MATERIAL SHOWN:

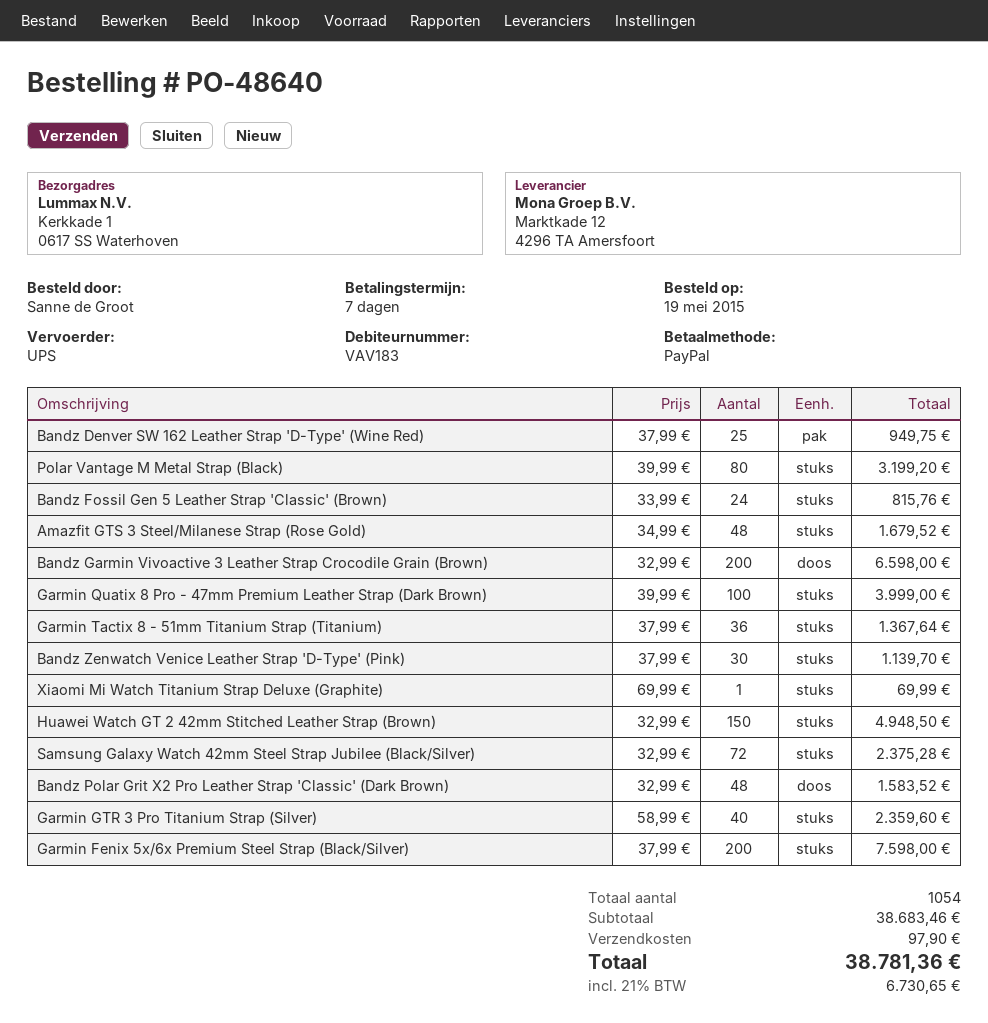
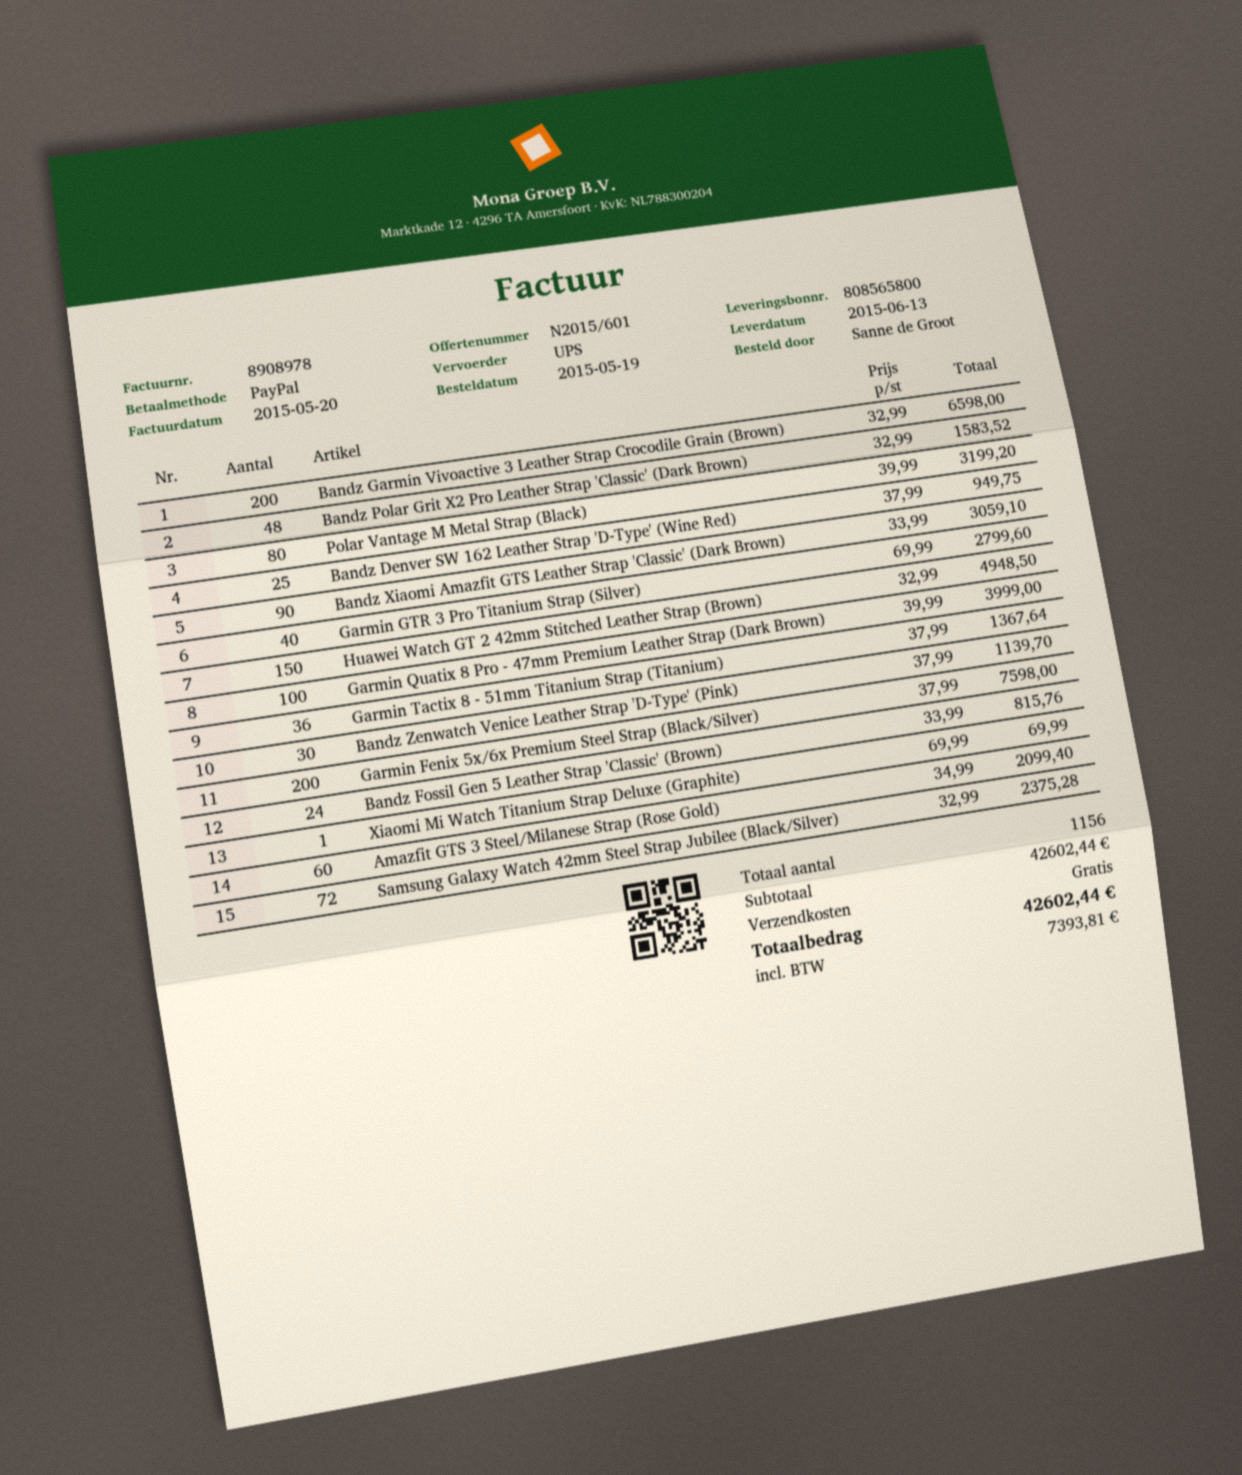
Amazfit GTS 3 Steel/Milanese Strap (Rose Gold): 48 x 34.99 = 1679.52 -> 60 x 34.99 = 2099.40
Garmin GTR 3 Pro Titanium Strap (Silver): 40 x 58.99 = 2359.60 -> 40 x 69.99 = 2799.60
Bandz Xiaomi Amazfit GTS Leather Strap 'Classic' (Dark Brown): none -> 90 x 33.99 = 3059.10
total quantity: 1054 -> 1156
subtotal: 38683.46 -> 42602.44
shipping: 97.90 -> 0.00
tax: 6730.65 -> 7393.81
total: 38781.36 -> 42602.44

ASSIGNMENT:
Pictures are to be left out, while the records are copied word for word.

SOLUTION FOR THIS EXERCISE:
Amazfit GTS 3 Steel/Milanese Strap (Rose Gold): 48 x 34.99 = 1679.52 -> 60 x 34.99 = 2099.40
Garmin GTR 3 Pro Titanium Strap (Silver): 40 x 58.99 = 2359.60 -> 40 x 69.99 = 2799.60
Bandz Xiaomi Amazfit GTS Leather Strap 'Classic' (Dark Brown): none -> 90 x 33.99 = 3059.10
total quantity: 1054 -> 1156
subtotal: 38683.46 -> 42602.44
shipping: 97.90 -> 0.00
tax: 6730.65 -> 7393.81
total: 38781.36 -> 42602.44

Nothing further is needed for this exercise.